Many other Taaleños rallied to the revolutionary cause. Among some of these historic figures were, Ananias Diokno; Martin Cabrera and his brothers, Leonardo, Mariano and Aguedo; Vicente Ilustre and Felipe Agoncillio. General Ananias Diokno made successful attacks against Spain in Panay. General Emilio Aguinaldo later made him governor of Capiz. Martin Cabrera was a brigadier general and politico-military governor of Zona Oriental. Felipe Agoncillo, the eminent diplomat, was appointed by General Aguinaldo as Representative to the United States of the First Philippine Republic. His wife, Marcela Mariño de Agoncillo, was tasked by General Aguinaldo to make the first Philippine flag. She designed and sewed it with pride in Hong Kong, where she was living at that time with her husband. Her daughter, Lorenza and Dr. Jose Rizal’s niece, Delfina H. Natividad, helped her in sewing the flag.

Don Eulalio Villavicencio and Doña Gliceria Marella Villavicencio, a prominent couple in Taal, also dedicated their lives and contributed a great deal of their resources to the revolution against Spain. Gliceria was considered a heroine and a “Godmother of the Philippine Revolutionary Forces,” by General Emilio Aguinaldo. Her husband Eulalio, incarcerated by the Spaniards, gave up much of his financial resources and sacrificed his life to fight for his convictions.

At one point in the national revolution, the Spanish fleet was gaining ground while the Katipuneros were divided in their choice of leadership between General Emilio Aguinaldo, who was winning battles, and Andres Bonifacio, who was losing battles. During this period, an election of officers was held for the leadership of the revolutionary government. Bonifacio lost and the leadership was turned over to Aguinaldo, who was away at battle. Angered and insulted by the final decision, Bonifacio tried to force a coup‘d etat against the newly established government. He ordered a town in Cavite to be burned when the residents refused to supply provisions. Aguinaldo had Bonifacio and his brother Procopio arrested when he learned of this atrocity. The War Council sentenced them to death for committing sedition and treason. (*To date, there are several opinions regarding the true reason on why Aguinaldo had Bonifacio killed. Furthermore, there are some who still believe that Bonifacio, a brave fighter and a simple man of the masses, is more deserving of the honor of being the “National Hero of the Philippines,” instead of Dr. Jose Rizal, who had a privileged upbringing and who was influenced by western education.)

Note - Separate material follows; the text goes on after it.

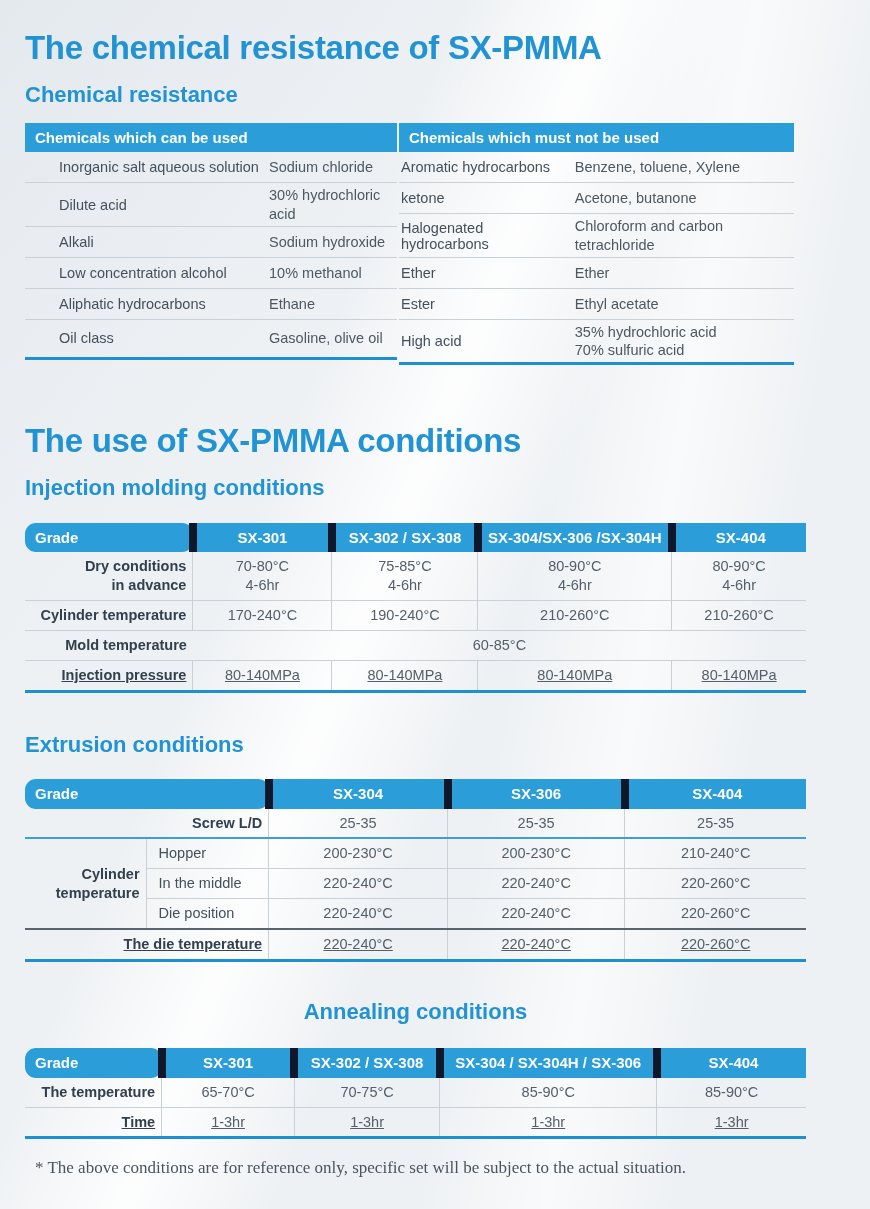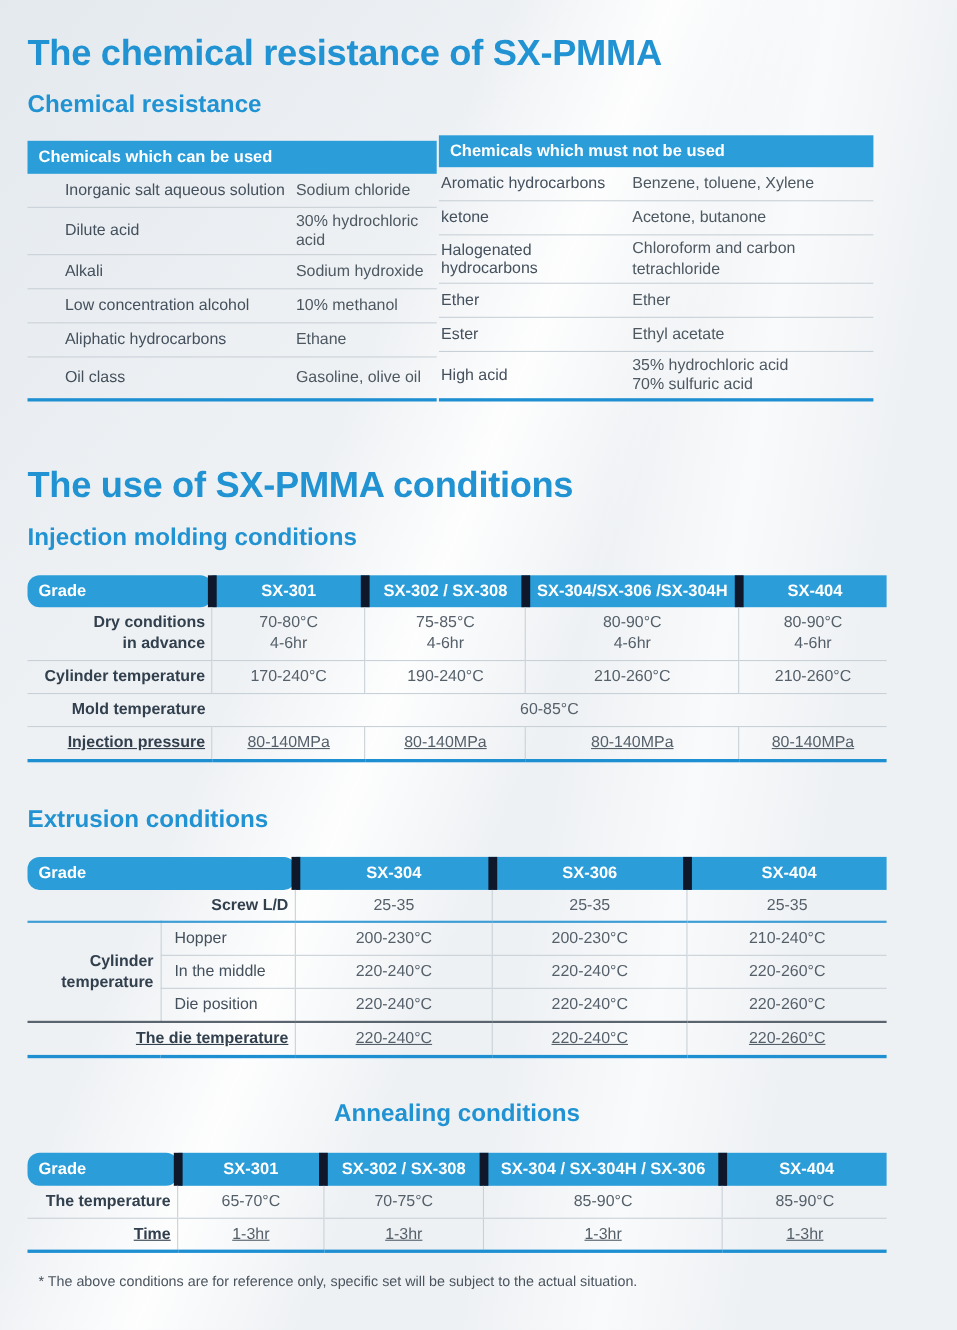"Chemicals which can be used" .chem-row { align-items: flex-end -> none }
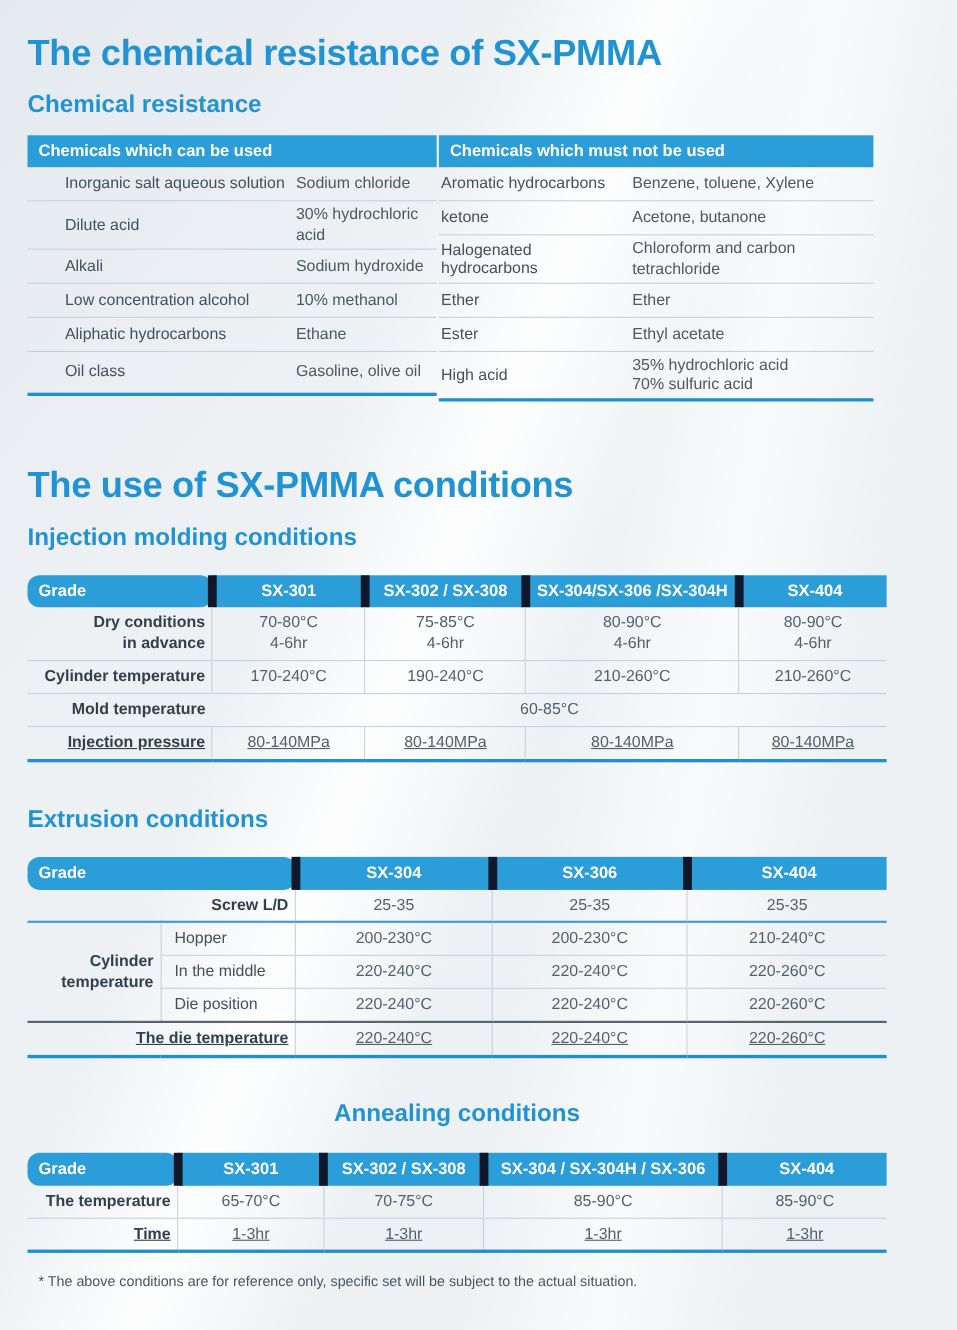"* The above conditions are" .footnote { font-family: none -> Liberation Serif, serif; font-size: 13px -> 17px }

Aguinaldo and his men found refuge from the war in Biak-na-Bato, where they settled and established the Republic of Biak-na-Bato. Newly appointed Spanish Governor-General Fernando Primo de Rivera declared, “I can take Biak-na-Bato. Any army can capture it. But I cannot end the rebellion.”

Governor-General de Rivera offered the peace pact of Biak-na-Bato, which Aguinaldo and his men eventually signed in agreement on December 14 to 15, 1897. As part of the agreement, Aguinaldo and twenty-five other top officials were banished to Hong Kong with 400,000 Mexican pesos. Aguinaldo planned to use the money later for firearms. However, the signing of the Pact of Biak-na-Bato did not end the revolution. Armed conflicts resumed in almost every province. Convinced that Spain would not keep her promise of amnesty and relinquishing financial dues owed, Aguinaldo and his men renewed their commitment for attaining Philippine independence by any means.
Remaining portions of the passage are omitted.